For healthcare professionals only

CCBYNC Open access

Agreement of treatment effects for mortality from routinely collected data and subsequent randomized trials: meta-epidemiological survey

BMJ 2016; 352 doi: (Published 08 February 2016) Cite this as: BMJ 2016;352:i493


The arguments and analyses of Franklin et al. [1] are flawed and misleading. We don’t agree with their claim that our [2] and all the analyses included in a recent Cochrane review [3] comparing observational studies and RCTs with a ratio-of-odds ratio (ROR) approach would be incorrect because the “use of the ROR to quantify bias is just as flawed and dependent on the direction of comparison chosen for each study by investigators” [1].

It is trivial that the direction of comparisons is essential in meta-epidemiological research comparing analytic approaches. It is also essential that there must be a rule for consistent coining of the direction of comparisons. The fact that there are theoretically multiple ways to define such rules and apply the ratio-of-odds ratio method doesn’t invalidate the approach in any way. It is just important to transparently select a reasonable, replicable and useful rule on standardizing the direction of effects which reflects the perspective of the research question.

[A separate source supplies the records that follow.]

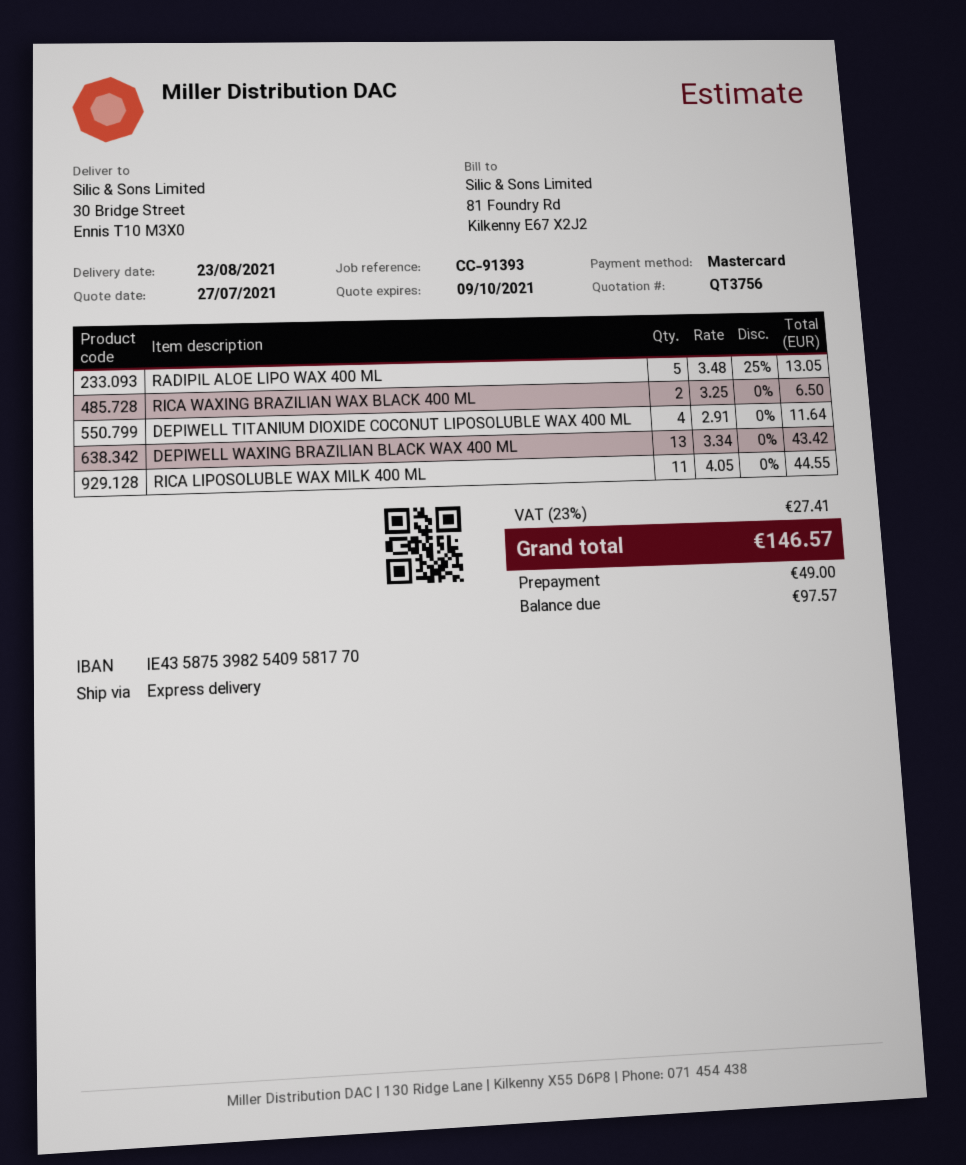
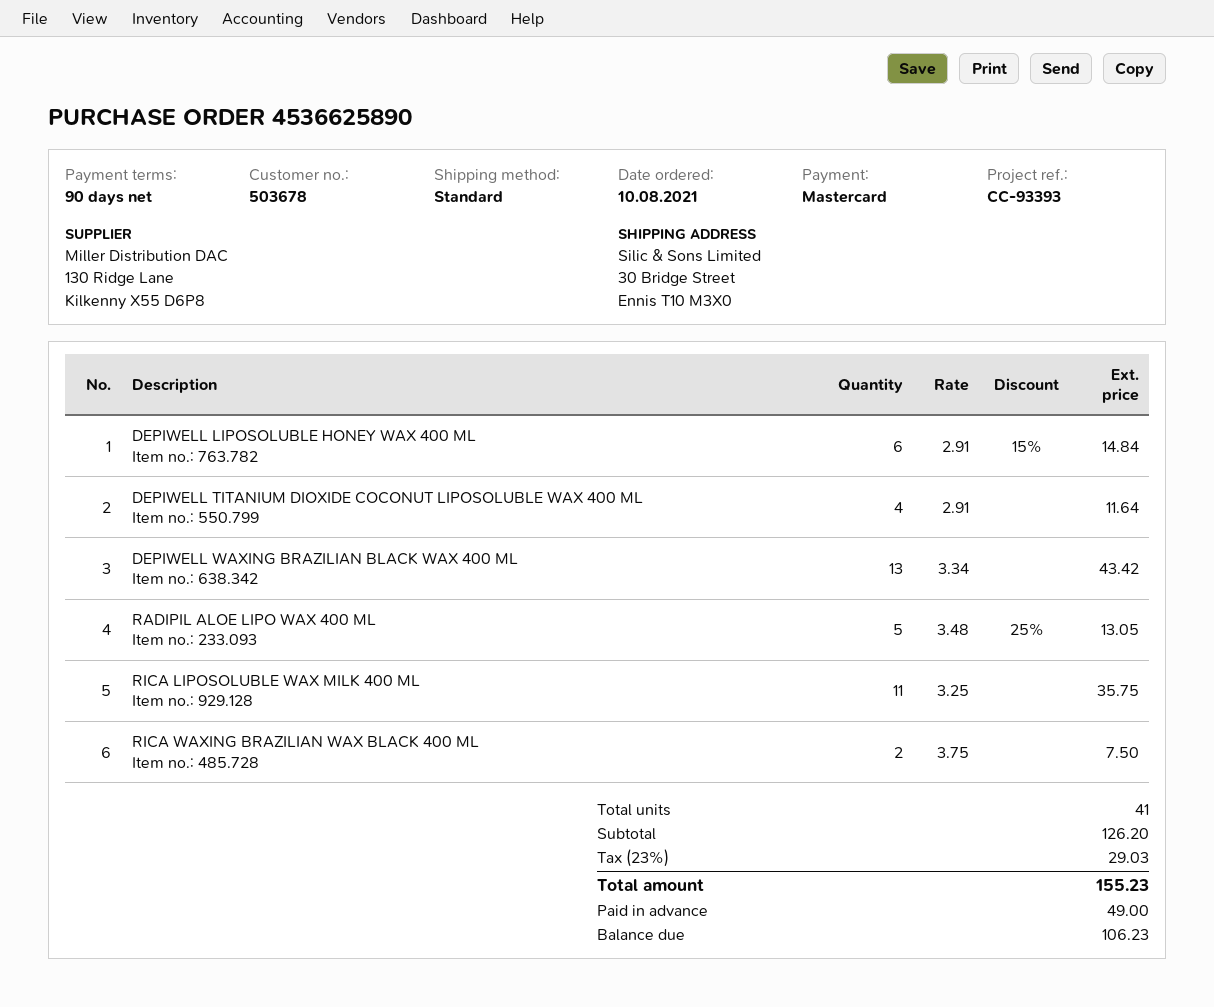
reference: CC-91393 -> CC-93393
shipping method: express -> standard
RICA WAXING BRAZILIAN WAX BLACK 400 ML: 2 x 3.25 = 6.50 -> 2 x 3.75 = 7.50
RICA LIPOSOLUBLE WAX MILK 400 ML: 11 x 4.05 = 44.55 -> 11 x 3.25 = 35.75
DEPIWELL LIPOSOLUBLE HONEY WAX 400 ML: none -> 6 x 2.91 - 15% = 14.84
tax: 23% = 27.41 -> 23% = 29.03
total: 146.57 -> 155.23
balance: 97.57 -> 106.23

We took in our study the perspective of clinicians facing new evidence, having no randomized trials, and having to decide whether they use a new promising treatment. In this situation, a treatment would be seen as promising when there are indications for beneficial effects in the RCD-study, which we defined as having better survival than the comparator (that is a OR < 1 for mortality in the RCD-study). This is exactly the scenario for which Franklin et al. and others promote the use of such observational studies. The basic architecture of our design reflects this scenario because we started from RCD studies that were published first and then we tried to see what subsequent RCTs found. It makes no sense to start from what the subsequent studies find. The inversion rule we applied is absolutely not selective, it is systematic, transparent and replicable; Franklin et al. used our data and could replicate our results. Moreover, it is the only reasonable and useful selection rule in real life and captures exactly the key clinical dilemma: A clinician has some results from non-randomized RCD-analyses that indicate a beneficial treatment but no evidence from RCTs proving this. Can s/he trust the RCD-study estimate? How often would such potential benefits truly manifest if or when trials were to become available in the future? In many or even most RCD-studies (in our data and even more so in every day uses of RCD data) there is no clear experimental (e.g. drug seeking license) and control arm, but only two variations of usual care (e.g. two different durations of treatment, two treatment strategies, or two active drugs neither of which is clearly experimental). Therefore it is not possible to apply a selection rule based on what is experimental or control and to coin all directions of comparisons as “experimental treatment versus control”. The only rational choice is to reflect the clinical scenario and to systematically coin the comparisons in a way that the seemingly best treatment from the current perspective of the clinician who makes the decision is always listed first, i.e. all relative risks for mortality would be <1. If the clinician were to use this treatment as the best, how much would s/he be off? This is what matters.

Franklin et al., however, took the perspective of statisticians already knowing the answer to all clinical questions provided by clinical trials and then retrospectively explore if their modeling would get the same results. However, in clinical reality, such subsequent RCTs unfortunately will not even exist in most cases to provide such answers. Clearly, an inversion rule based on the RCTs can give totally misleading results. The theoretical simulation of Franklin et al. to make all relative risk estimates <1 in RCTs makes no sense in real life and is without any relevance for patient care or health-care decision making.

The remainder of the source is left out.